Dia datang tanpa diduga. Diam-diam, namun mengancam. Jika tidak waspada, keharmonisan rumah tangga yang menjadi taruhannya.
Wajah Ferdy terlihat tidak bergairah. Apalagi setiap sang istri, Maya, mengajak berbubungan seksual. Kalaupun mau, Ferdy melakukannya dengan malas-malasan dan dalam tempo yang relatif singkat. Sikap pria berumur 36 tahun ini sontak membuat hati istrinya bingung dan kecewa. “Apa yang salah pada diri saya?” pikir Maya.
Perubahan sikap Ferdy yang tiba-tiba menjadi dingin ini sudah dirasakan Maya satu bulan belakangan ini. Semula, wanita berkulit putih ini menduga suaminya memiliki WIL. Namun, kecurigaan tersebut dipatahkan mengingat tidak ada perubahan lain yang terjadi dalam rutinitas yang dilakukan Ferdy. Usut punya usut, ternyata Ferdy mengalami disfungsi seksual, dimana gairahnya telah menurun.

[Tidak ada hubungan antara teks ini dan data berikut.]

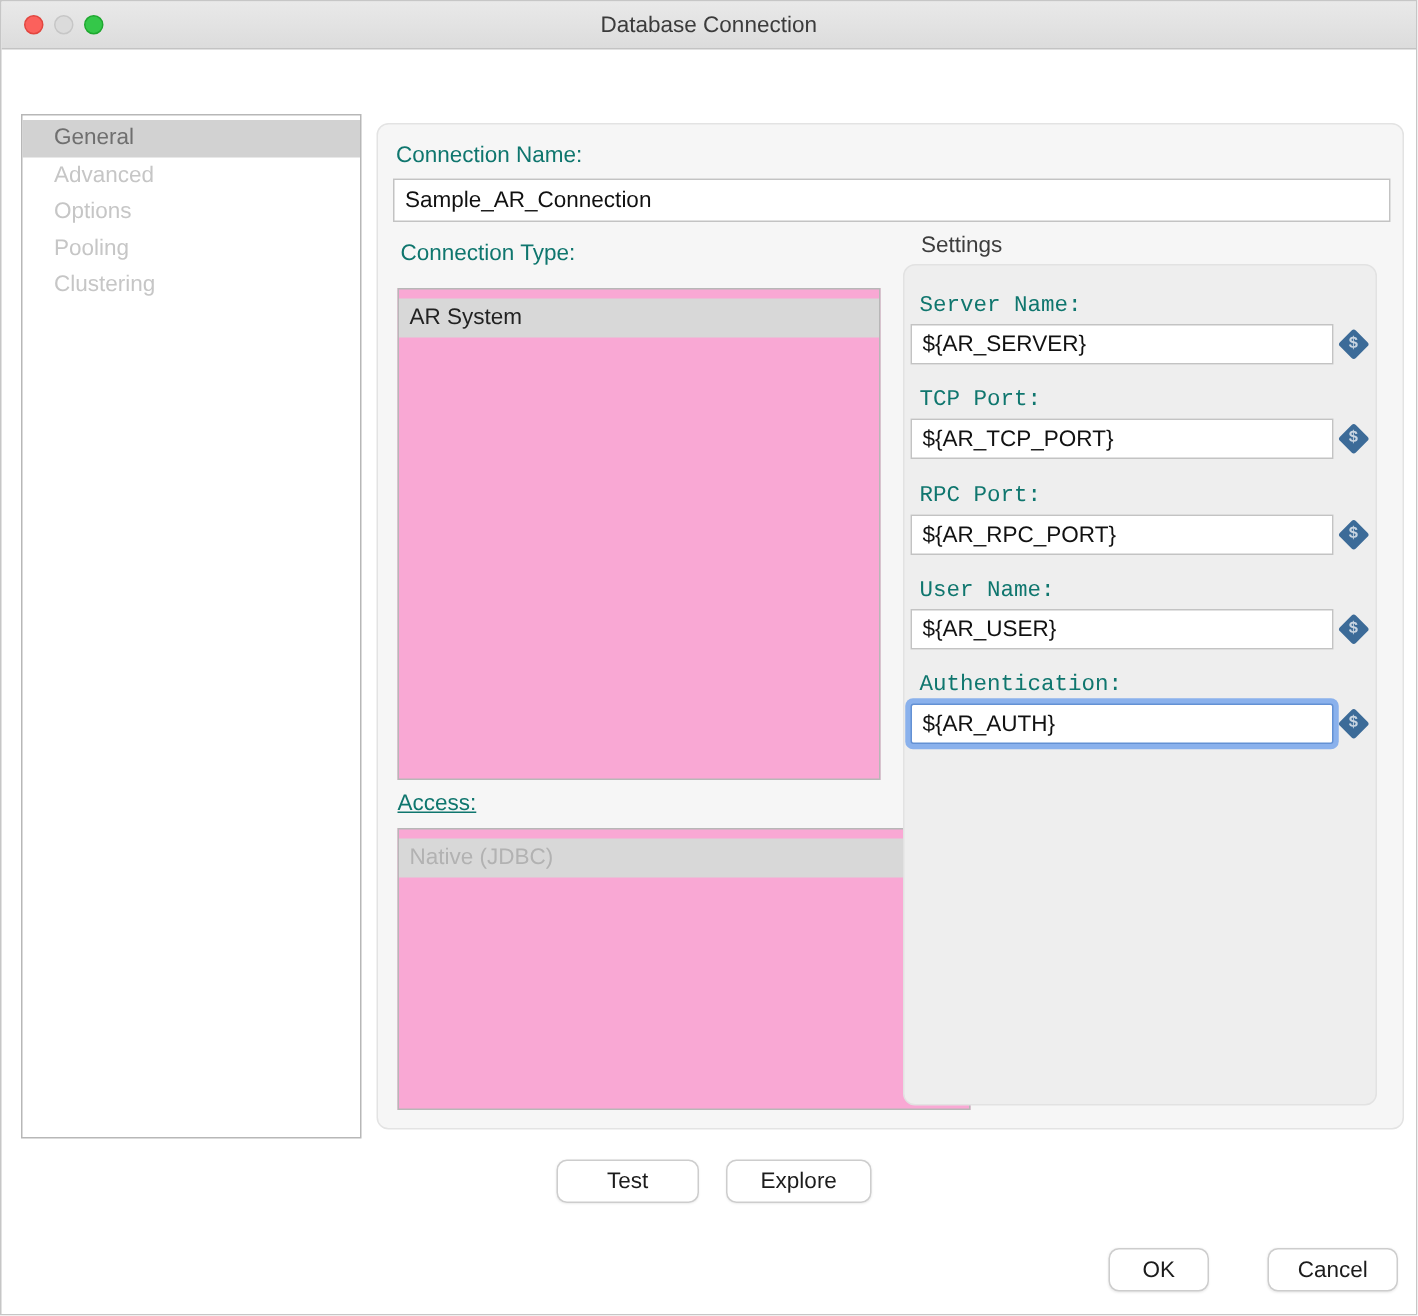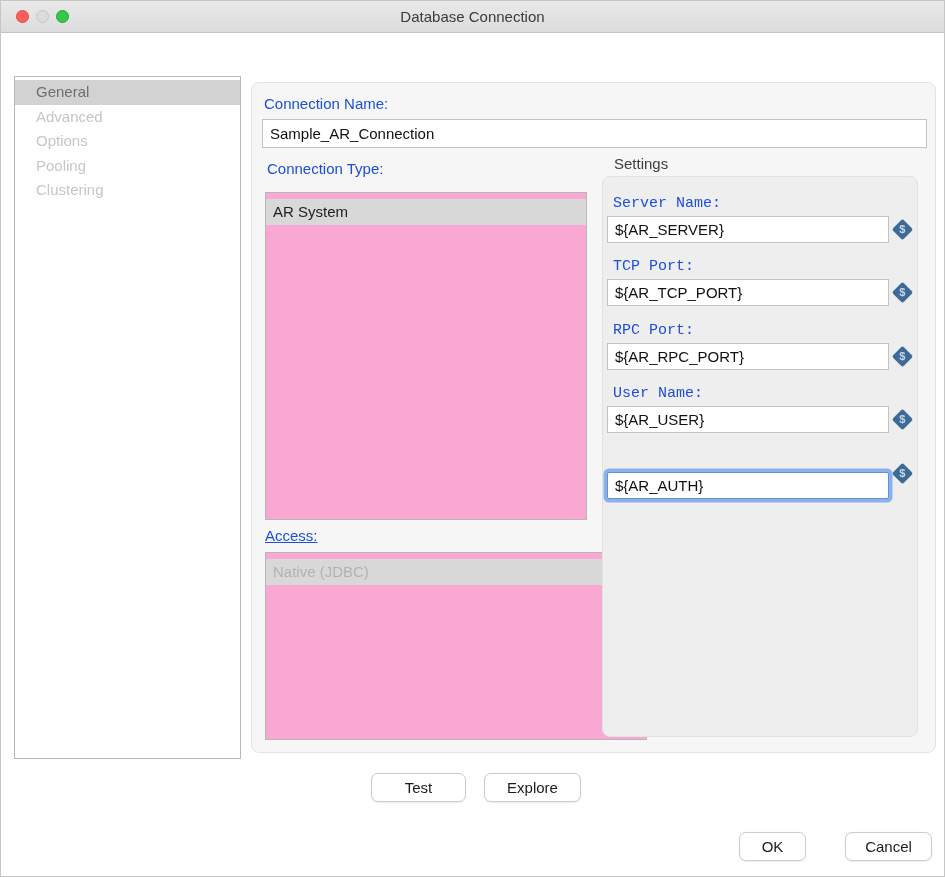--- a/index.html
+++ b/index.html
@@ -27,21 +27,21 @@
     position:absolute;left:13px;top:75px;width:227px;height:683px;
     background:#ffffff;border:1px solid #b7b7b7;padding-top:3px;
   }
   .side-item{height:24.5px;line-height:24.5px;padding-left:21px;font-size:15px;color:#c6c6c6;}
   .side-item.selected{background:#d2d2d2;color:#6f6f6f;}
   
   .panel{
     position:absolute;left:250px;top:81px;width:685px;height:671px;
     background:#f6f6f6;border:1px solid #e3e3e3;border-radius:8px;
   }
-  .label{font-size:15px;color:#1d4ed8;}
+  .label{font-size:15px;color:#0f766e;}
   .conn-name-label{position:absolute;left:12px;top:12px;}
   .conn-name-input{
     position:absolute;left:10px;top:36px;width:665px;height:29px;
     border:1px solid #c3c3c3;background:#ffffff;font-size:15px;padding:0 7px;color:#111;
   }
   .conn-type-label{position:absolute;left:15px;top:77px;}
   .listbox{
     position:absolute;background:#f9a8d4;border:1px solid #b7b7b7;padding-top:6px;
   }
   .conn-type-list{left:13px;top:109px;width:322px;height:328px;}
@@ -60,21 +60,20 @@
   .settings-row .label{margin-left:6px;margin-bottom:4px;font-family:Liberation Mono, monospace;}
   .r0{top:18px;} .r1{top:81px;} .r2{top:145px;} .r3{top:208px;} .r4{top:271px;}
   .field-wrap{display:flex;align-items:center;}
   .settings-input{
     width:282px;height:27px;border:1px solid #c3c3c3;background:#ffffff;
     font-size:15px;padding:0 7px;color:#111;flex:none;
   }
   .settings-input.focused{
     border:1px solid #6391d4;border-radius:2px;
     box-shadow:0 0 0 3.5px #8ab1ec;
-    margin-top:24px;
   }
   .var-icon{
     flex:none;margin-left:6px;width:15px;height:15px;background:#3c6b98;
     border-radius:2px;transform:rotate(45deg);
     display:flex;align-items:center;justify-content:center;
   }
   .var-icon i{
     transform:rotate(-45deg);font-style:normal;font-weight:bold;
     font-size:11px;color:#c9d5e1;line-height:1;
   }
@@ -161,20 +160,21 @@
         <div class="label">User Name:</div>
         <div class="field-wrap">
           <input class="settings-input" type="text" value="${AR_USER}" style="">
           <span class="var-icon">
               <i>$</i>
             </span>
         </div>
       </div>
 
       <div class="settings-row r4">
+        <div class="label">Authentication:</div>
         <div class="field-wrap">
           <input class="settings-input focused" type="text" value="${AR_AUTH}" style="">
           <span class="var-icon">
               <i>$</i>
             </span>
         </div>
       </div>
 
     </div>
   </div>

Setelah berbicara dari hati ke hati, mereka pun memutuskan untuk berkonsultasi dengan tenaga ahli mengenai disfungsi seksual yang tengah dialami Ferdy. “Sebelum terlanjur dan berlarut-larut,” ungkap Ferdy singkat. Ferdy yakin bahwa kesadaran dan keinginan sendiri untuk sembuh merupakan faktor penentu sembuhnya disfungsi libodo yang tengah ia rasakan.
Benar saja, melalui konsultasi yang dilakukan, dapat diketahui pencetus terjadinya ganguan tersebut. Maka dalam waktu yang tebilang singkat, yaitu 6 bulan, gairah seksual Ferdy berangsur-angsur membaik. Keharmonisan rumah tangga yang diidamkan pun telah kembali mereka genggam.